In this post we’ll share how you can compare mortgages from different lenders or underwriters so that you can get the best possible deal on your mortgage loan.

Start By Comparing Interest Rates
The most important factor in your mortgage is the interest rate that you’ll be required to pay so this should be your starting point.
While most lenders will keep their rates competitive with one another, you may find that there are discounts available based on your credit or financial history. You might also find that some lenders are willing to adjust the rate based on how long of a mortgage term you’ll need, and how much you’re investing in your down payment.

Get An Estimate Of Your Total Closing Costs
While the number that you’re likely focused on is the total monthly payment that you’ll be making for the next few years, you’ll also want to find out how much in fees and closing costs you will have to pay in order to take out the mortgage.
Every lender charges different fees and the amounts can vary wildly, so be sure to get an estimate on these costs to find out how they’ll affect your home purchase.

Watch Out For Early Payment Penalties
Finally, you’ll want to keep an eye out for early repayment penalties as these can cause you a headache later on if you decide you want to pay your mortgage off a bit faster. The ideal mortgage is one that allows you to repay the principal amount at any time without facing a penalty, but depending on the other terms that you require you might need to shop around a bit before you find a mortgage like this.
You may find that comparison shopping can be a bit overwhelming with so many different mortgage options, terms and interest rates to choose from. If you have questions or you need help sorting through it all to determine which mortgage suits you best, contact your local mortgage professional today to book a quick consultation.

Friday, October 3, 2014

Looking for a Value-adding Upgrade? Why Residential Solar Panels Are Becoming a Popular Renovation

If you’re looking for a home upgrade that can add resale value to your home while paying itself off over time, look no further than a solar panel setup. In the past few years, the cost of installing residential solar has declined while the efficiency of the panels has increased. This combination has made home solar one of the best investments that a homeowner can make – provided they live in an area that receives a good deal of sunshine.

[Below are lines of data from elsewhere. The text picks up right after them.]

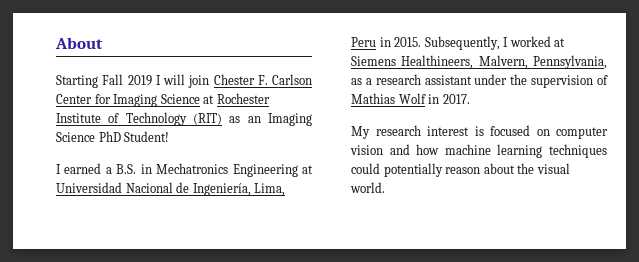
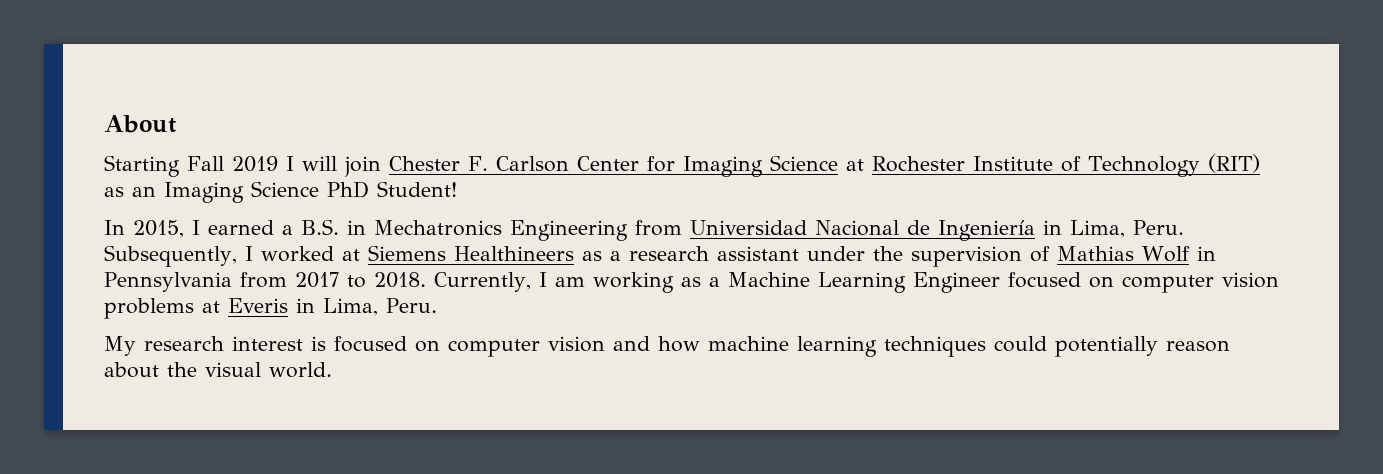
(170, 136) none -> [104,220,184,238] In 2015,
[302,165,313,174] at -> [635,220,682,236] from
[192,183,286,196] [351,37,422,47] Ingeniería, Lima, Peru in 2015. -> [938,220,1184,241] Ingeniería in Lima, Peru.
[401,55,607,69] Healthineers, Malvern, Pennsylvania, -> [453,246,574,261] Healthineers
[442,94,470,104] 2017. -> [104,272,1279,293] [104,298,437,319] Pennsylvania from 2017 to 2018. Currently, I am working as a Machine Learning Engineer focused on computer vision problems at Everis in Lima, Peru.

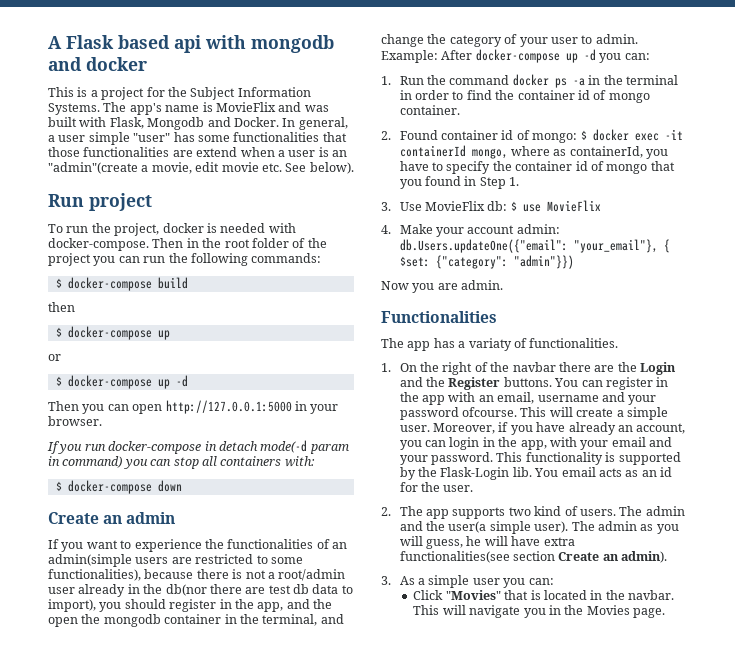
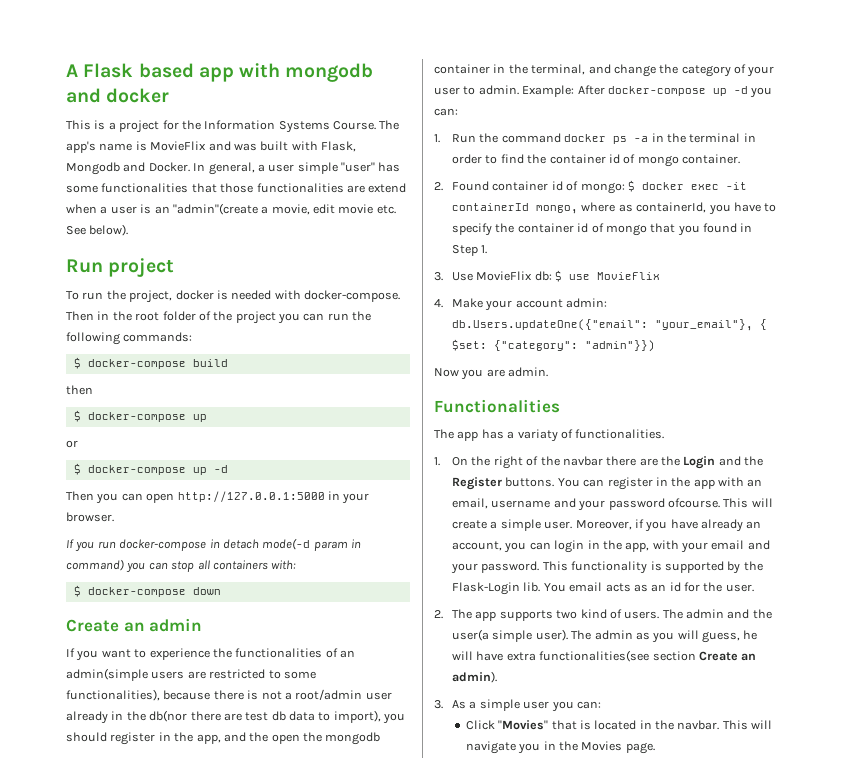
[174,35,201,53] api -> [198,67,234,82] app
[190,87,311,100] [48,103,100,115] Subject Information Systems. -> [204,120,376,133] Information Systems Course.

Solar Adds Immense Value To Your Home
While solar panel installations are not inexpensive, in almost every case they add at least their total cost to the value of the home as soon as they are installed. If you decide to sell your home, it will be very attractive to those who are interested in leaving a lighter footprint or for anyone who was thinking of going solar after they bought their new home.

A Quality Install Will Pay For Itself Over Time
As they generate electricity which can be used in your home or sold back in to the public grid, residential solar panels are one of the only home upgrades that will pay for themselves over time. If you live in a very sunny area and watch your home energy consumption, you may even find that after a few years your solar setup actually begins generating a profit each month. Home solar setups typically come with a 25-year warranty so you can rest assured that your panels will be producing energy for at least the next couple of decades.

Tax Credits And Incentives Reduce The Up-front Financial Cost
Renewable energy sources like solar quality for significant tax credits and rebates which will vary depending on the city and state or province that you live in. A quick web search will show you which types of incentives that you will qualify for, or you can call a local residential solar installer as they’ll be fully aware of all of the various incentives that are available.